(Modification records)
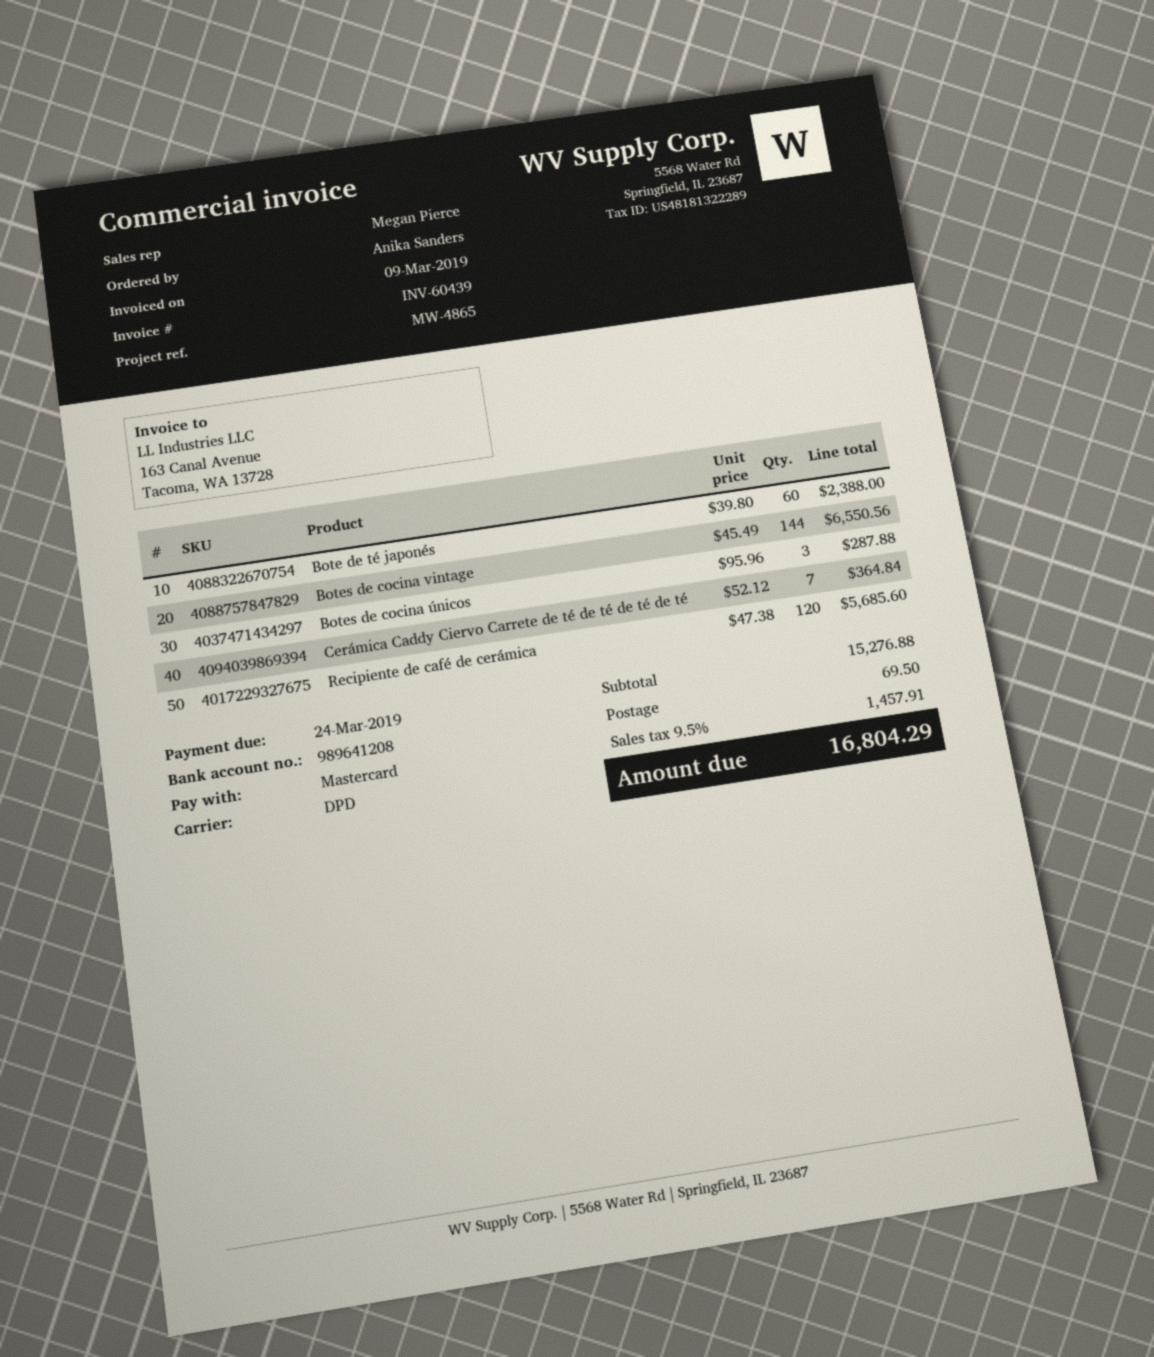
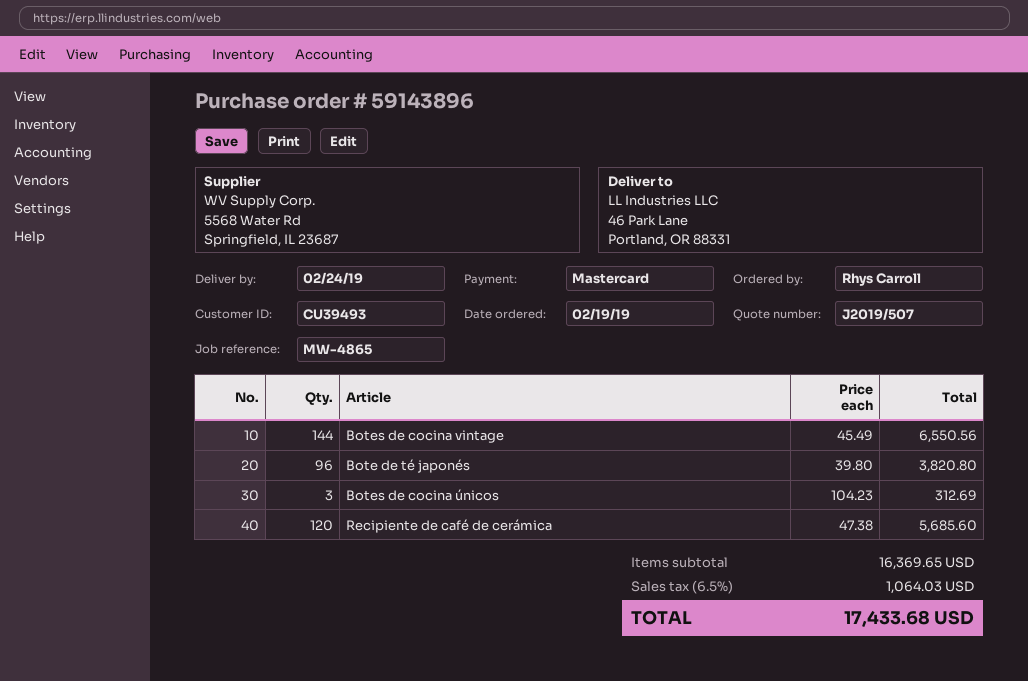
ordered by: Anika Sanders -> Rhys Carroll
Bote de té japonés: 60 x 39.80 = 2388.00 -> 96 x 39.80 = 3820.80
Botes de cocina únicos: 3 x 95.96 = 287.88 -> 3 x 104.23 = 312.69
Cerámica Caddy Ciervo Carrete de té de té de té de té: 7 x 52.12 = 364.84 -> none
subtotal: 15276.88 -> 16369.65
shipping: 69.50 -> none
tax: 9.5% = 1457.91 -> 6.5% = 1064.03
total: 16804.29 -> 17433.68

# [Task brief]
The expected output is each record, copied exactly, and nothing in place of the pictures.

# [Written response]
ordered by: Anika Sanders -> Rhys Carroll
Bote de té japonés: 60 x 39.80 = 2388.00 -> 96 x 39.80 = 3820.80
Botes de cocina únicos: 3 x 95.96 = 287.88 -> 3 x 104.23 = 312.69
Cerámica Caddy Ciervo Carrete de té de té de té de té: 7 x 52.12 = 364.84 -> none
subtotal: 15276.88 -> 16369.65
shipping: 69.50 -> none
tax: 9.5% = 1457.91 -> 6.5% = 1064.03
total: 16804.29 -> 17433.68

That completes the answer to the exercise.